Needless to say, you are working at no benefit to yourself. I can speak from the experience of the kitchen, where myself and my fellow prisoners serve the disgusting state food, clean up, and attempt to look busy so as not to incur the ire of the man. After we serve, we are often fed a regular tray, getting only what the compound gets. And some staff like to threaten us with throwing away the rest of the food instead of serving it to us. Also they can legally make us work 70 hours a week.

A few days ago, I was threatened for my grievances about the boots they make us wear over our shoes and all the menu changes. I’m not worried about it, and actually feel good because they ended up on the warden’s desk and I got the man’s attention.

The boss made a remarkable statement today, in one of his daily speeches: “You’re here by choice. I’ve got a family to feed.” First of all, I’m here by force. Second, I didn’t make him work in the prison system as a guard.

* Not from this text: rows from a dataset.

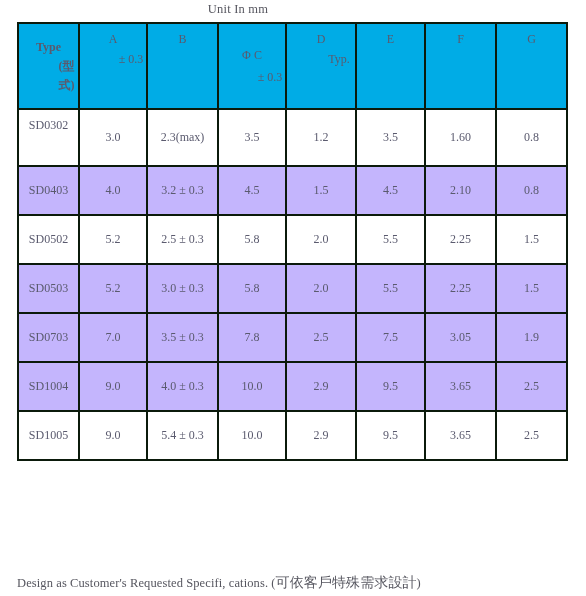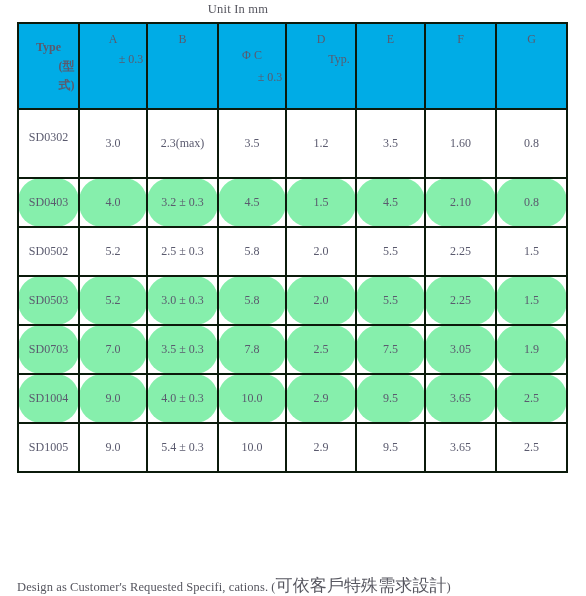--- a/index.html
+++ b/index.html
@@ -96,7 +96,7 @@
   }
   tbody tr.first-row td.type-cell {
     vertical-align: top;
-    padding-top: 20px;
+    padding-top: 8px;
   }
   .footer-note {
     position: absolute;

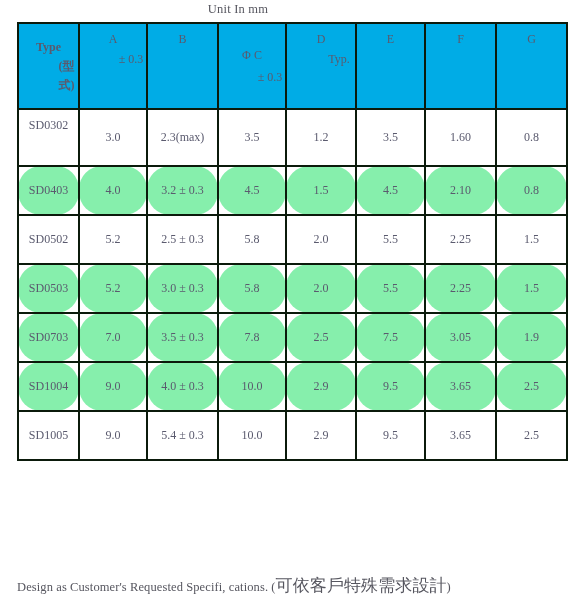--- a/index.html
+++ b/index.html
@@ -88,8 +88,7 @@
     font-size: 12px;
   }
   tbody tr.alt td {
-    background: #86efac;
-    border-radius: 23px;
+    background: #c4b5fd;
   }
   tbody td.type-cell {
     font-size: 12px;

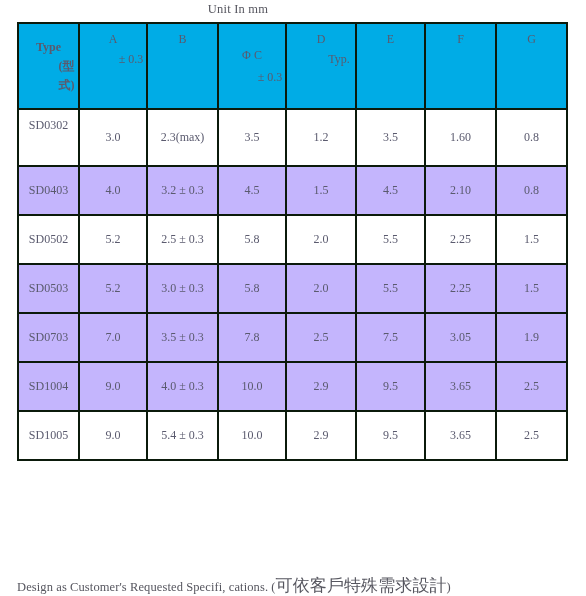--- a/index.html
+++ b/index.html
@@ -109,7 +109,7 @@
   }
   .footer-note .cjk {
     font-family: "DejaVu Sans", sans-serif;
-    font-size: 17px;
+    font-size: 14px;
   }
 </style>
 </head>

The supposed compassion of our boss man is overwhelming. I was told today by a friend that he personally witnessed the boss pepper spray two people. This was not for fighting or trying to attack him, but for trying to finish their meal after they were told to throw their tray away for some bogus disciplinary reason.

Prisoners who have medical conditions or are mentally ill are still pressed into labor, with no real way out except to go to the box. The box may look like a pleasing alternative sometimes, but it is not - sensory deprivation, no property or canteen, meager state meals. It’s de facto physical and psychological torture, something that surprisingly still exists in this country. Plus there is so much that goes along with it, like a later release date and transfer to a worse unit in the same prison.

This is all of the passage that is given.